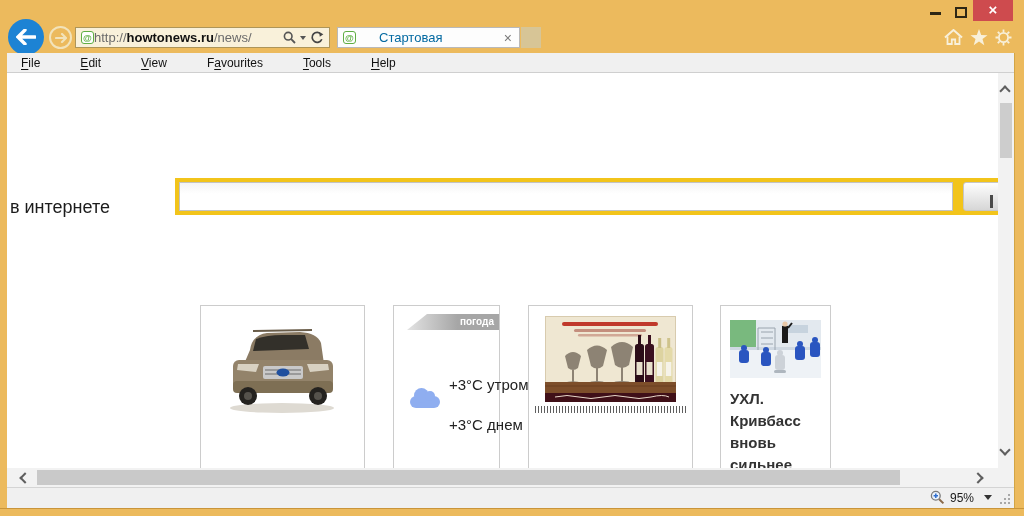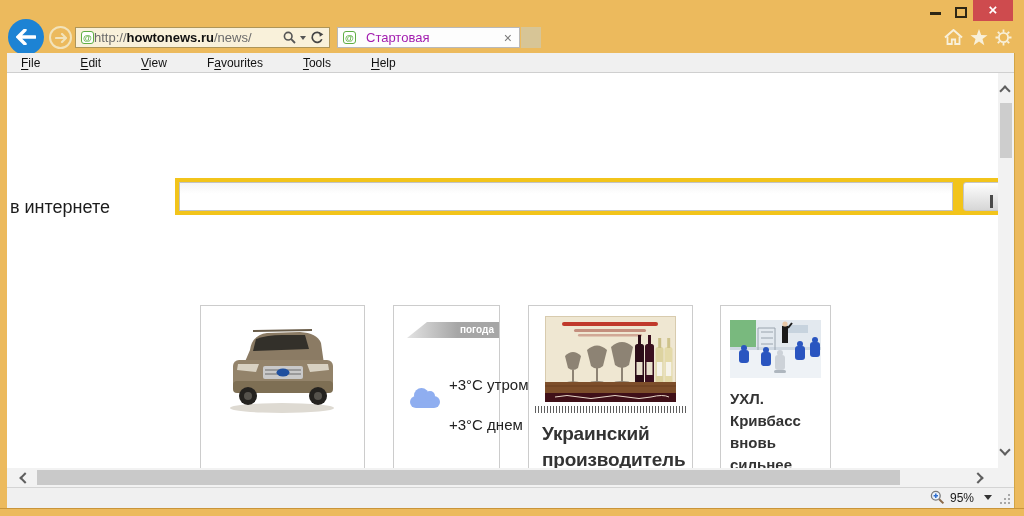--- a/index.html
+++ b/index.html
@@ -30,21 +30,21 @@
              color:#5FAE43; font-size:9px; font-weight:bold; display:flex; align-items:center;
              justify-content:center; flex:0 0 auto; }
   .url { margin-left:0; font-size:13px; color:#6B6B6B; white-space:nowrap; flex:1 1 auto; overflow:hidden; }
   .url b { color:#111; font-weight:bold; }
   .addr-icons { display:flex; align-items:center; gap:4px; flex:0 0 auto; }
   .caret-down { width:0; height:0; border-left:3px solid transparent; border-right:3px solid transparent;
                 border-top:4px solid #555; }
 
   .tab { position:absolute; left:337px; top:27px; width:183px; height:21px; background:#FDFDFD;
          border:1px solid #B9B9B9; display:flex; align-items:center; padding:0 5px; }
-  .tab-title { margin-left:10px; font-size:13px; color:#a21caf; flex:1 1 auto; white-space:nowrap; overflow:hidden; }
+  .tab-title { margin-left:23px; font-size:13px; color:#0369a1; flex:1 1 auto; white-space:nowrap; overflow:hidden; }
   .tab-close { color:#7A7A7A; font-size:14px; line-height:14px; padding:0 2px; }
   .newtab { position:absolute; left:521px; top:27px; width:20px; height:21px; background:#D7C596; }
 
   .navicons { position:absolute; left:944px; top:27px; width:68px; height:20px; display:flex;
               align-items:center; justify-content:space-between; }
 
   
   .menubar { position:absolute; left:7px; top:53px; width:1007px; height:20px; background:#F0F0F0;
              border-bottom:1px solid #CFCFCF; display:flex; align-items:center; padding-left:8px;gap:28px; }
   .menubar span.mi { margin:0 6px; font-size:12px; color:#111; }
@@ -69,21 +69,21 @@
   .card { position:absolute; top:232px; height:172px; background:#fff; border:1px solid #CCCCCC; }
   .card-title { font-weight:bold; color:#333; }
 
   
   .c1 { left:193px; width:165px; }
   .c1 svg { display:block; margin:12px auto 0 auto; }
   .c1 .card-title { padding:6px 10px 0 12px; font-size:17px; line-height:22px; }
 
   
   .c2 { left:386px; width:107px; overflow:visible; }
-  .wbadge { position:absolute; top:16px; right:0; width:92px; height:16px;
+  .wbadge { position:absolute; top:8px; right:0; width:92px; height:16px;
             background:linear-gradient(to right, #E3E3E3, #A6A6A6 55%);
             clip-path:polygon(20px 0, 100% 0, 100% 100%, 0 100%);
             color:#fff; font-size:10px; font-weight:bold; text-align:right; line-height:16px; padding-right:5px; }
   .cloud { position:absolute; left:16px; top:90px; width:30px; height:12px; background:#8FAEF0; border-radius:7px; }
   .cloud::before { content:""; position:absolute; left:4px; top:-8px; width:15px; height:15px; border-radius:50%; background:#8FAEF0; }
   .cloud::after  { content:""; position:absolute; left:15px; top:-5px; width:10px; height:10px; border-radius:50%; background:#8FAEF0; }
   .wline { position:absolute; left:55px; font-size:15px; color:#222; white-space:nowrap; }
   .wline.l1 { top:70px; } .wline.l2 { top:110px; }
 
   
@@ -268,21 +268,20 @@
           <rect x="119.5" y="31" width="8" height="37" rx="2.5" fill="#E4DAA9"></rect>
             <rect x="122.2" y="22" width="3" height="10" fill="#CFC38C"></rect>
           <rect x="120.8" y="46" width="5.5" height="14" fill="#F6F3E9"></rect>
         </g>
         <rect x="0" y="66" width="131" height="11" fill="#7D4E2A"></rect>
         <line x1="0" y1="70" x2="131" y2="70" stroke="#6A3F20" stroke-width="1"></line>
         <rect x="0" y="77" width="131" height="9" fill="#401018"></rect>
         <path d="M10 81 Q22 78 34 81 T 58 81 T 82 81 T 106 81 T 124 81" stroke="#E8D8C8" stroke-width="1" fill="none"></path>
       </svg>
       <div class="microtext"></div>
-      <div class="card-title">Украинский производитель</div>
     </div>
 
     <div class="card c4">
       <svg width="91" height="58" viewBox="0 0 91 58">
         <rect x="0" y="0" width="26" height="27" fill="#79B97E"></rect>
         <rect x="26" y="0" width="65" height="27" fill="#E3E9EF"></rect>
         <rect x="52" y="5" width="26" height="8" fill="#C7D3DE"></rect>
         <rect x="0" y="27" width="91" height="3" fill="#CFD8E2"></rect>
         <rect x="0" y="30" width="91" height="28" fill="#EEF2F6"></rect>
         <g stroke="#9AA4AE" stroke-width="1">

**Instructions for the task**
The lines to be transcribed are those from the first line of the data above through the line holding "display:block; margin:12px auto", inclusive; copy them exactly and only, leaving out the pictures.

**Result for this task**
--- a/index.html
+++ b/index.html
@@ -30,21 +30,21 @@
              color:#5FAE43; font-size:9px; font-weight:bold; display:flex; align-items:center;
              justify-content:center; flex:0 0 auto; }
   .url { margin-left:0; font-size:13px; color:#6B6B6B; white-space:nowrap; flex:1 1 auto; overflow:hidden; }
   .url b { color:#111; font-weight:bold; }
   .addr-icons { display:flex; align-items:center; gap:4px; flex:0 0 auto; }
   .caret-down { width:0; height:0; border-left:3px solid transparent; border-right:3px solid transparent;
                 border-top:4px solid #555; }
 
   .tab { position:absolute; left:337px; top:27px; width:183px; height:21px; background:#FDFDFD;
          border:1px solid #B9B9B9; display:flex; align-items:center; padding:0 5px; }
-  .tab-title { margin-left:10px; font-size:13px; color:#a21caf; flex:1 1 auto; white-space:nowrap; overflow:hidden; }
+  .tab-title { margin-left:23px; font-size:13px; color:#0369a1; flex:1 1 auto; white-space:nowrap; overflow:hidden; }
   .tab-close { color:#7A7A7A; font-size:14px; line-height:14px; padding:0 2px; }
   .newtab { position:absolute; left:521px; top:27px; width:20px; height:21px; background:#D7C596; }
 
   .navicons { position:absolute; left:944px; top:27px; width:68px; height:20px; display:flex;
               align-items:center; justify-content:space-between; }
 
   
   .menubar { position:absolute; left:7px; top:53px; width:1007px; height:20px; background:#F0F0F0;
              border-bottom:1px solid #CFCFCF; display:flex; align-items:center; padding-left:8px;gap:28px; }
   .menubar span.mi { margin:0 6px; font-size:12px; color:#111; }
@@ -69,21 +69,21 @@
   .card { position:absolute; top:232px; height:172px; background:#fff; border:1px solid #CCCCCC; }
   .card-title { font-weight:bold; color:#333; }
 
   
   .c1 { left:193px; width:165px; }
   .c1 svg { display:block; margin:12px auto 0 auto; }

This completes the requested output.